Delx Ops Guardian
WarnAudited by ClawScan on May 18, 2026.
Overview
This incident-recovery skill is purpose-aligned, but it asks an agent to use host-level production controls and persistent Delx state without registry/install metadata that enforces those boundaries.
Install only if you operate the OpenClaw production host and can enforce a scoped service account, narrow sudo permissions, audit logging, and human approval for production changes. Review the separate Delx plugin before use, and make sure incident logs, reports, and persistent Delx notes do not contain secrets.
Findings (5)
Artifact-based informational review of SKILL.md, metadata, install specs, static scan signals, and capability signals. ClawScan does not execute the skill or run runtime probes.
If enabled without strict scoping, the agent could inspect sensitive OpenClaw operational data and act with production host privileges.

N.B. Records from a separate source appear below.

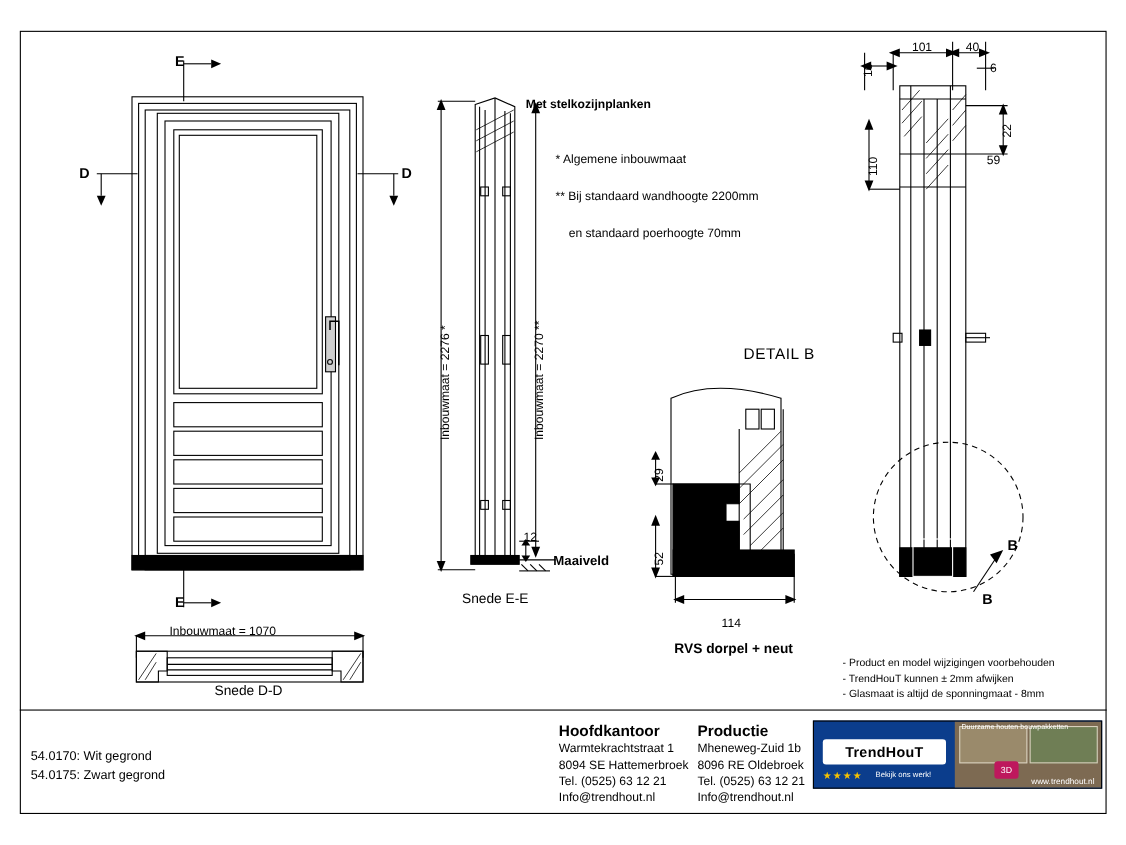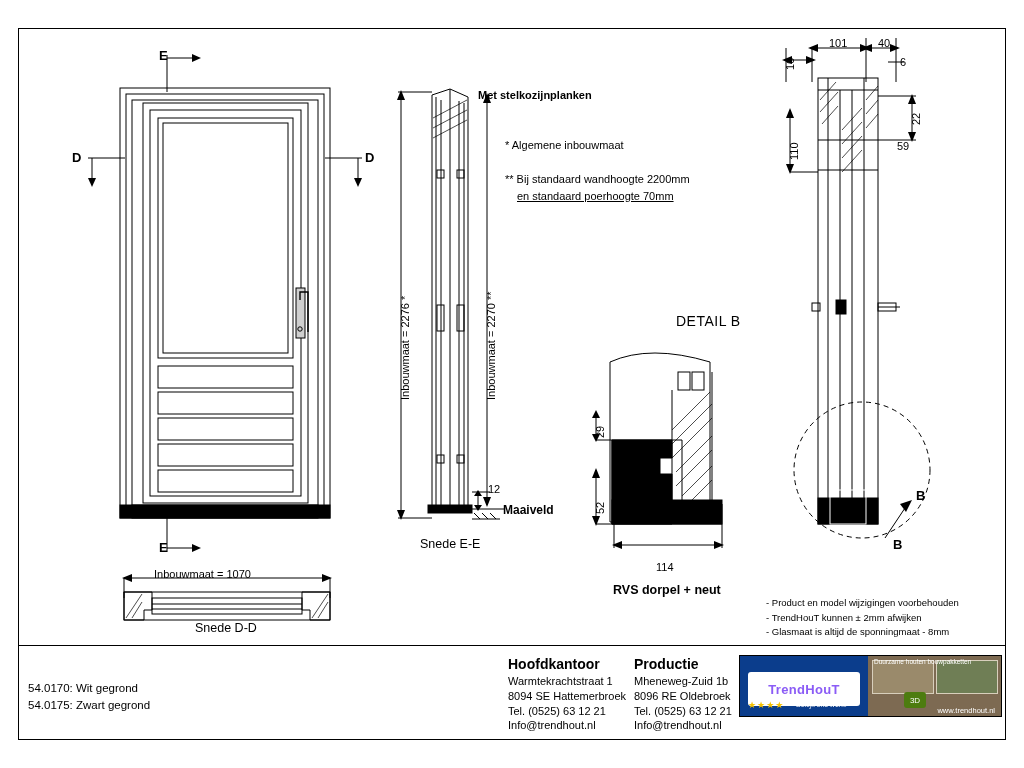--- a/index.html
+++ b/index.html
@@ -244,7 +244,7 @@
 
   <div class="lbl" style="left:505px;top:139px;">* Algemene inbouwmaat</div>
   <div class="lbl" style="left:505px;top:173px;">** Bij standaard wandhoogte 2200mm</div>
-  <div class="lbl" style="left:517px;top:190px;text-decoration:underline;">en standaard poerhoogte 70mm</div>
+  <div class="lbl" style="left:517px;top:206px;">en standaard poerhoogte 70mm</div>
 
   <div class="lbl b" style="left:159px;top:48px;font-size:13px;">E</div>
   <div class="lbl b" style="left:159px;top:540px;font-size:13px;">E</div>

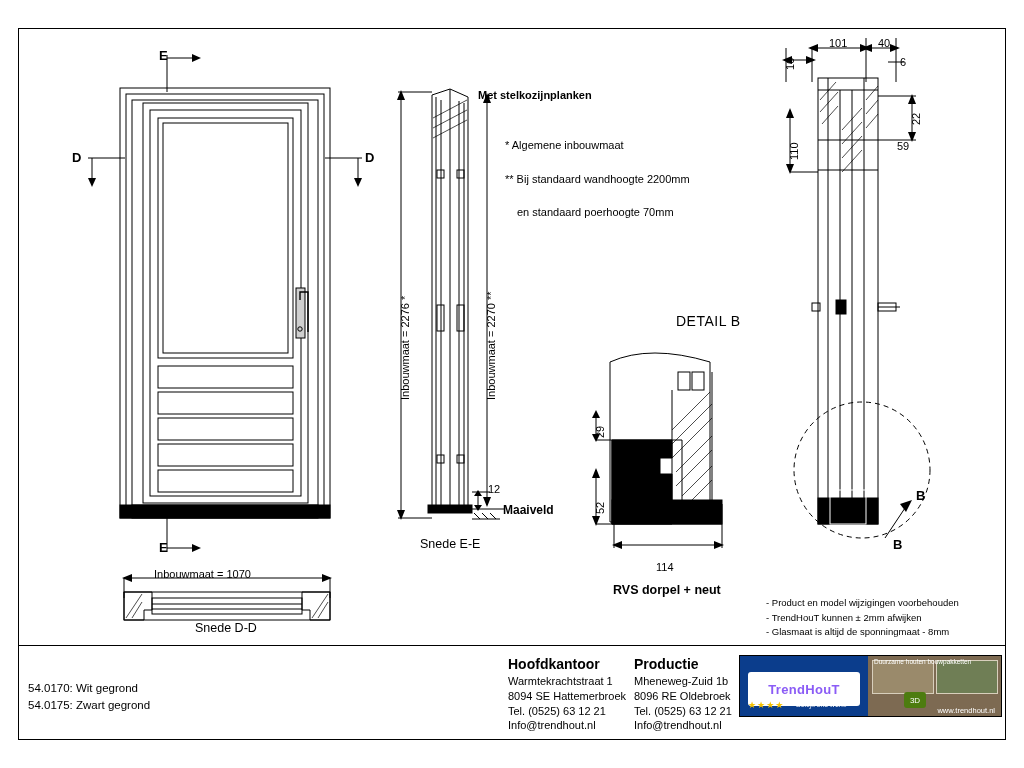--- a/index.html
+++ b/index.html
@@ -256,7 +256,7 @@
   <div class="lbl vert" style="left:399px;top:400px;transform:rotate(-90deg);">Inbouwmaat = 2276 *</div>
   <div class="lbl vert" style="left:485px;top:400px;transform:rotate(-90deg);">Inbouwmaat = 2270 **</div>
 
-  <div class="lbl" style="left:488px;top:483px;">12</div>
+  <div class="lbl" style="left:476px;top:483px;">12</div>
   <div class="lbl b" style="left:503px;top:503px;font-size:12px;">Maaiveld</div>
   <div class="lbl" style="left:420px;top:537px;font-size:12.5px;">Snede E-E</div>
 

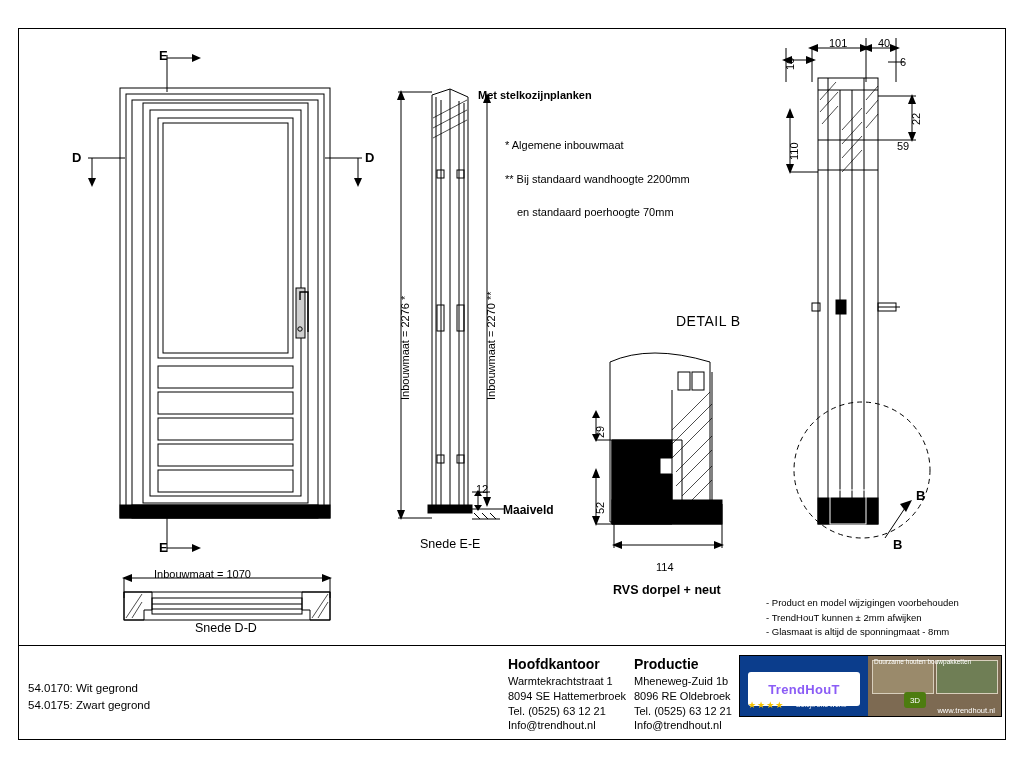--- a/index.html
+++ b/index.html
@@ -19,7 +19,7 @@
   .logo{position:absolute;left:739px;top:655px;width:263px;height:62px;background:#0b3d8c;border:1px solid #000;box-sizing:border-box;overflow:hidden;}
   .logo-left{position:absolute;left:0;top:0;width:128px;height:62px;}
   .logo-right{position:absolute;right:0;top:0;width:133px;height:62px;background:#7d6a52;}
-  .logo-word{position:absolute;left:8px;top:16px;width:112px;height:34px;background:#ffffff;border-radius:3px;color:#8b5cf6;font-weight:bold;font-size:13px;letter-spacing:.3px;display:flex;align-items:center;justify-content:center;}
+  .logo-word{position:absolute;left:8px;top:16px;width:112px;height:23px;background:#ffffff;border-radius:3px;color:#000000;font-weight:bold;font-size:13px;letter-spacing:.3px;display:flex;align-items:center;justify-content:center;}
   .logo-stars{position:absolute;left:8px;top:44px;font-size:9px;color:#f6c200;letter-spacing:1px;}
   .logo-tag{position:absolute;left:56px;top:45px;font-size:7px;color:#fff;}
   .logo-url{position:absolute;right:6px;bottom:3px;font-size:7.5px;color:#fff;}

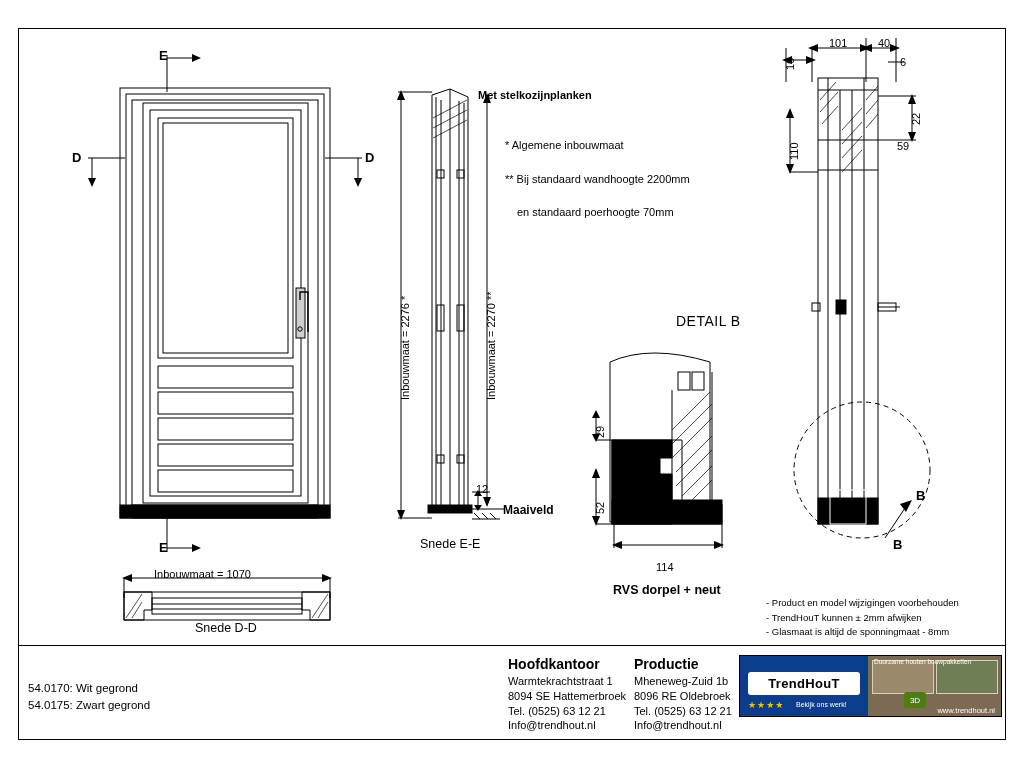--- a/index.html
+++ b/index.html
@@ -26,7 +26,7 @@
   .logo-photo1{position:absolute;left:4px;top:4px;width:60px;height:32px;background:#9a8a6b;border:1px solid #d8cfbc;}
   .logo-photo2{position:absolute;left:68px;top:4px;width:60px;height:32px;background:#6f7e55;border:1px solid #d8cfbc;}
   .logo-sub{position:absolute;left:6px;top:2px;font-size:6.5px;color:#fff;}
-  .logo-3d{position:absolute;left:36px;top:36px;width:22px;height:16px;background:#4d7c0f;color:#fff;font-size:8px;display:flex;align-items:center;justify-content:center;border-radius:3px;}
+  .logo-3d{position:absolute;left:36px;top:36px;width:22px;height:16px;background:#be185d;color:#fff;font-size:8px;display:flex;align-items:center;justify-content:center;border-radius:3px;}
   .disclaimer{position:absolute;left:766px;top:596px;font-size:9.5px;line-height:1.55;}
 </style>
 </head>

The skill explicitly requires privileged host and root-owned OpenClaw access. It also states that scoped service-account enforcement is necessary, but the supplied artifacts contain no install mechanism or capability declaration showing that boundary is enforced.
This skill requires host-level access: `systemctl`, `journalctl`, read access to `/root/.openclaw/`. The runtime **must** run as a scoped service account, not root-unbounded.
Enable only in an environment that can enforce a narrowly scoped service account, limited sudo rules, and auditable human approval gates.
A mistaken diagnosis or over-trusted incident signal could interrupt production services or change scheduled automation.
Restarting production services and changing cron job state are high-impact operations. The instructions are scoped and purpose-aligned, but the artifact permits operational mutation and relies on policy text rather than supplied technical enforcement.
Allowed remediation actions (safe set): ... Controlled restart of the impacted service only (`openclaw-gateway`, `openclaw`, or explicitly named target from incident evidence) ... Disable/enable only the directly impacted cron job when loop-failing
Require explicit approval for every production restart, cron disablement, and config change unless the runtime can technically enforce the stated limits.
The actual behavior of the required Delx integration depends on another package that was not reviewed here.
The skill depends on a separate plugin that is not included in the reviewed artifacts. This appears disclosed and central to the stated Delx workflow, but the plugin's code, permissions, and provenance are outside this review.
Install the Delx plugin for OpenClaw first: `clawhub.ai/davidmosiah/openclaw-delx-plugin`
Review the Delx plugin separately before enabling this skill, especially its permissions, persistence behavior, and network/data handling.
Operational details from one incident may influence future agent behavior and could expose sensitive context if reports are not carefully scrubbed.
The skill intentionally stores unresolved incident context for reuse across later runs. This is disclosed and time-bounded, but persistent incident context can be sensitive or later over-trusted.
preserve it as a living contemplation so the next run inherits it: ... `delx_sit_with { session_id, question: "Why did <service> flap at <time> despite <guardrail>?", days: 14 }`Limit what is saved to Delx memory, avoid secrets or private logs, and periodically review or expire stored incident artifacts.
Incident details may be shared with or persisted by the Delx integration depending on how that plugin is implemented.
The skill routes incident summaries, metrics, recovery outcomes, and continuity state through Delx plugin calls. This is core to the stated design, but the reviewed artifacts do not define the exact data boundary or identity model for those calls.
registers the agent and keeps session continuity across all `delx_*` calls above
Confirm where Delx session data is stored, who can access it, and whether sensitive logs or identifiers are redacted before transmission.